Day 24 – 28 Jan 2014
Departed Santana as scheduled at 1200, next stop pilot station at Fazendihna. Afterwards we take a left turn past Macapa and 300 miles to Ile de Salut; looking forward to sea breezes after the oppressive heat and humidity of the Amazon. Deep cleaning routines in operation, buffet breakfast/lunch service amended/suspended. Staff only are permitted to handle food to plates, similarly with coffee and tea stations. Expect same routine at lunchtime. Pilot disembarked at 1245, FAOP (Full away on passage) for Papillon Island. Novovirus; rumoured that one passenger had to have intravenous injections, cost £2000. Announcement this morning that any who feels that they are unwell should phone reception and stay in cabin. Medical team will attend cabin, consultation is free. At 1800 announcement to all. MY GOD WE ARE ALL GOING TO DIE. Captain announces that tests on stool samples confirm the existence of Novovirus on board Marco Polo. All self service facilities are closed with immediate effect, passengers must use the Waldorf restaurant only, all food being handled to the table only by waiters. Deep cleansing measures continue. All passengers asked to wash hands thoroughly and use sanitizer provided. The most likely cause is some passenger eating or drinking ashore and being less than meticulous with hand cleaning. Listened to late show, usual Bushmills and then bed.
Day 25 – 29 Jan 2014
Hardly surprising that today sees a more subdued mood throughout the ship due to the Novovirus situation. Cleansing that was at a frantic pace yesterday has been further increased. Two new cases confirmed today. The crew are having to work 50% harder, with no additional pay. RCS had to call the nurse during the night as he was displaying symptoms, however nurse confirmed that whilst he was ill he wasn’t contagious. Poor old bloke looked really shaken up. Problems with queuing at breakfast and lunch due to large numbers using the restaurant now that the Bistro is closed. Dinner is fine as we have a reserved table for second sitting, guess the guzzlers all try and rush the first sitting.

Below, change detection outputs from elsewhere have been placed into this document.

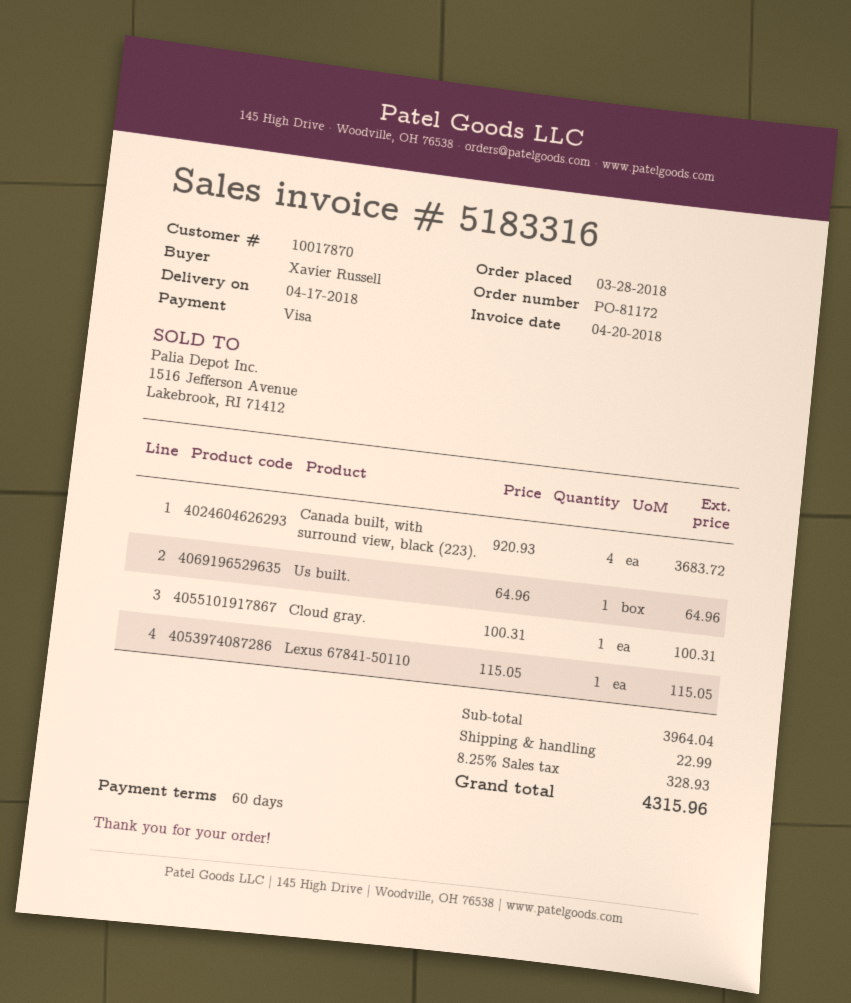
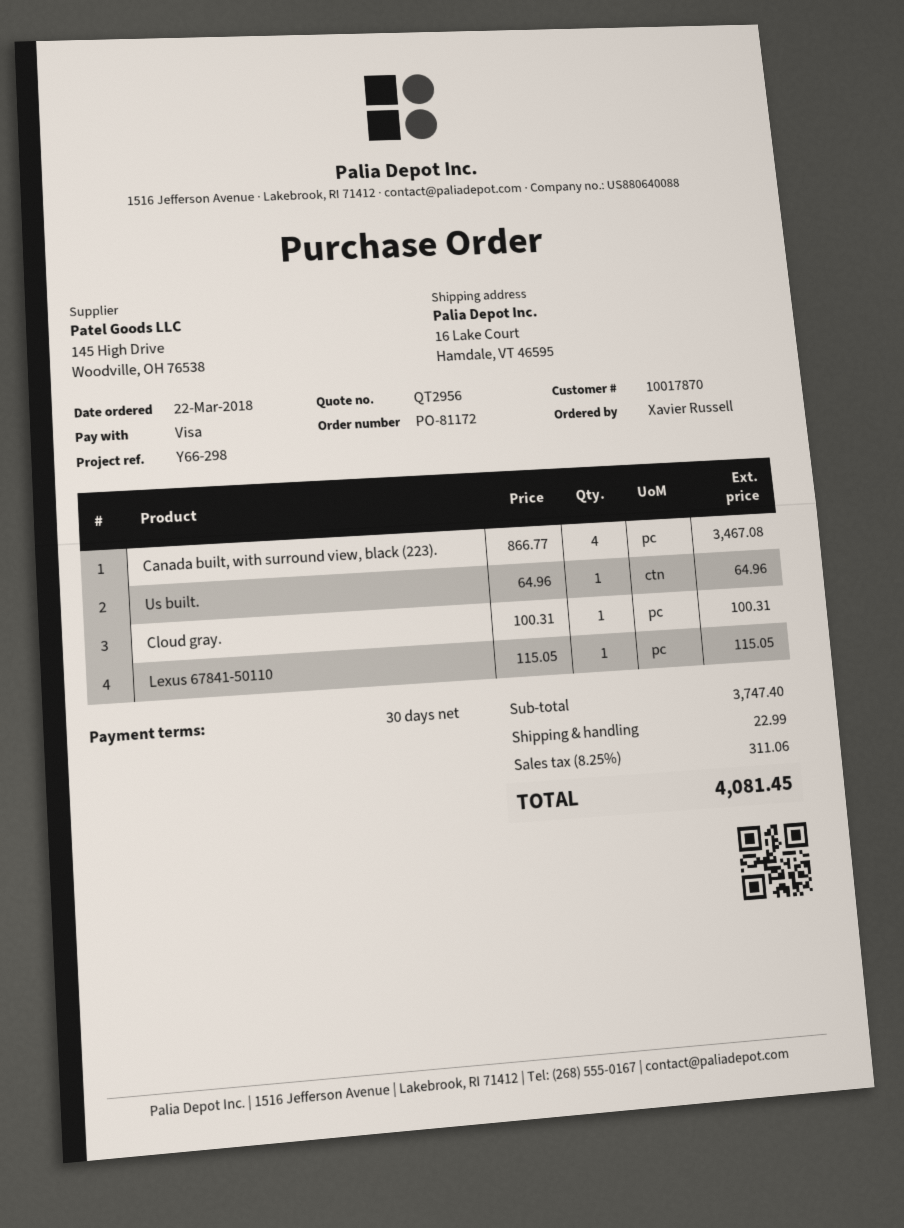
order date: 2018-03-28 -> 2018-03-22
payment terms: 60 days -> 30 days
Canada built, with surround view, black (223).: 4 x 920.93 = 3683.72 -> 4 x 866.77 = 3467.08
subtotal: 3964.04 -> 3747.40
tax: 8.25% = 328.93 -> 8.25% = 311.06
total: 4315.96 -> 4081.45

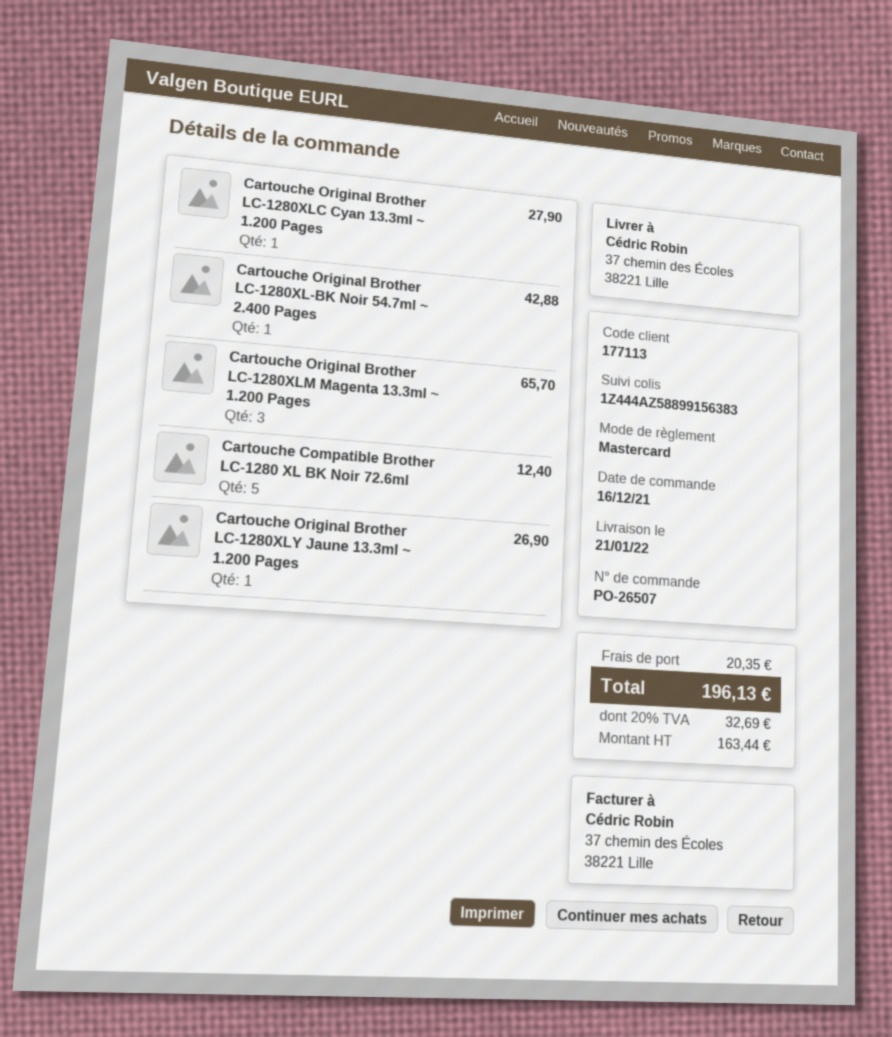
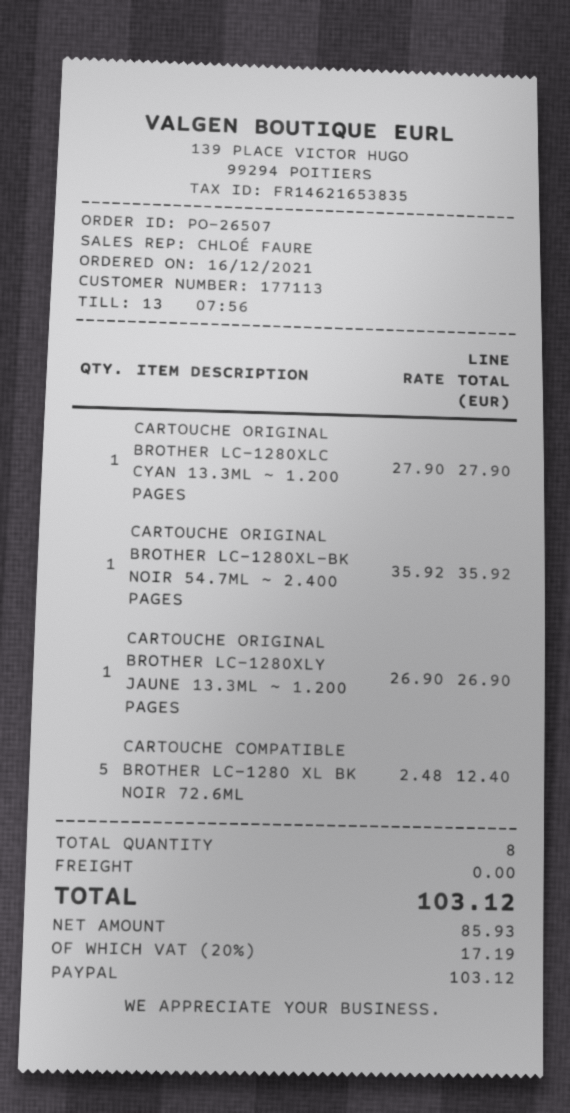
payment method: Mastercard -> PayPal
Cartouche Original Brother LC-1280XL-BK Noir 54.7ml ~ 2.400 Pages: 1 for 42.88 -> 1 for 35.92
Cartouche Original Brother LC-1280XLM Magenta 13.3ml ~ 1.200 Pages: 3 for 65.70 -> none
shipping: 20.35 -> 0.00
net: 163.44 -> 85.93
tax: 20% = 32.69 -> 20% = 17.19
total: 196.13 -> 103.12

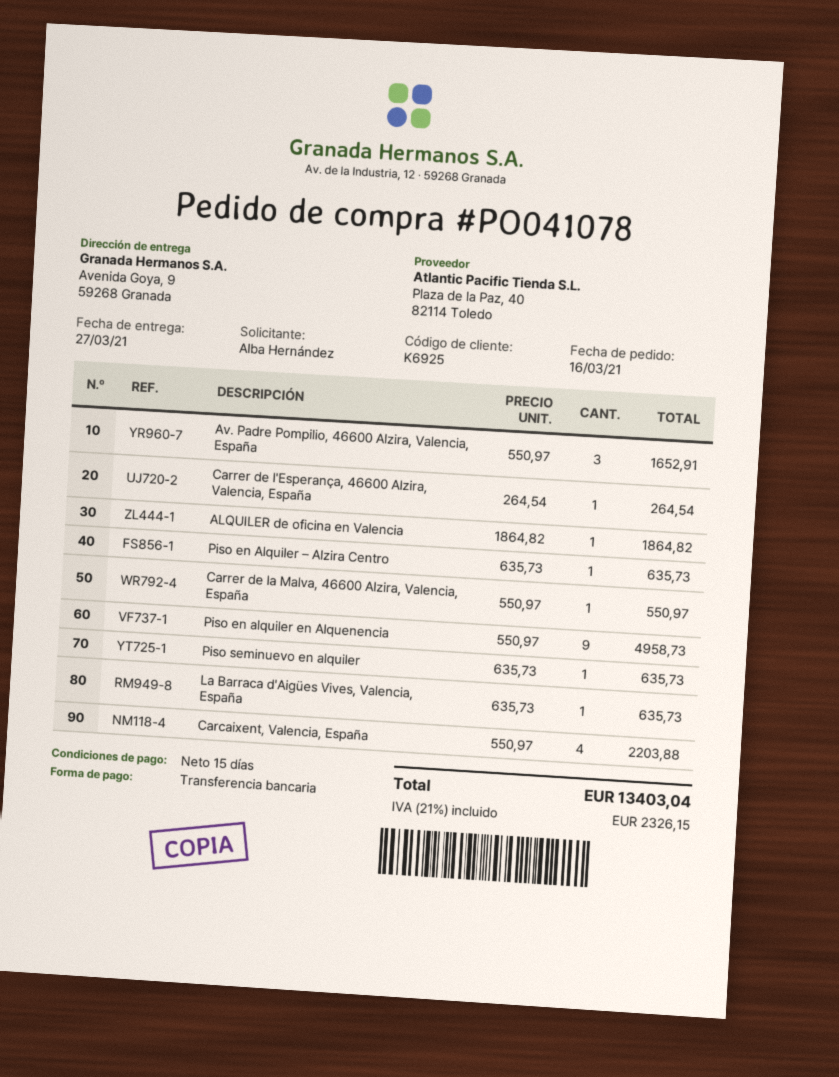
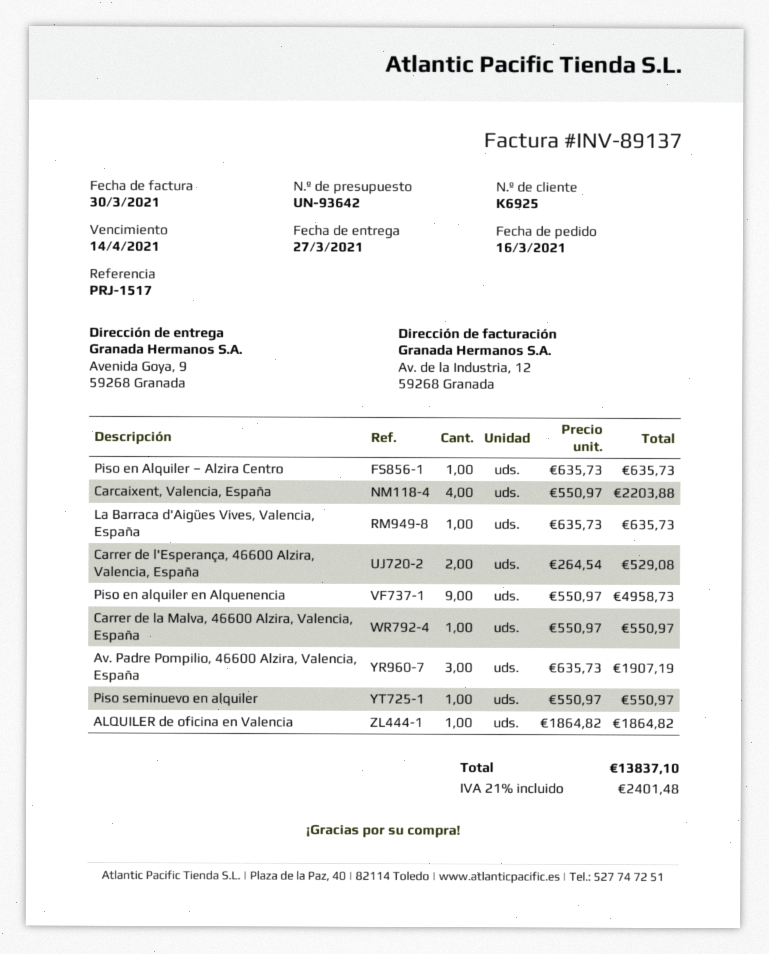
Av. Padre Pompilio, 46600 Alzira, Valencia, España: 3 x 550.97 = 1652.91 -> 3 x 635.73 = 1907.19
Carrer de l'Esperança, 46600 Alzira, Valencia, España: 1 x 264.54 = 264.54 -> 2 x 264.54 = 529.08
Piso seminuevo en alquiler: 1 x 635.73 = 635.73 -> 1 x 550.97 = 550.97
tax: 21% = 2326.15 -> 21% = 2401.48
total: 13403.04 -> 13837.10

Saw LG prowling through the bars today, now looking pretty rough. Also, although not seen for a couple of days, McT makes an appearance in another piece of tartan cloth. Tonight was a first, ZAM and ZAP together watching the cabaret in the late bar. ZAP smiling happily. When the singer had finished they scurried off together out on to the open deck. Don’t think they do night buses but who knows? Devils Island tomorrow. Grey and overcast with rain and poor visibility since we left the Amazon, hoping the weather gets better when we are at the island.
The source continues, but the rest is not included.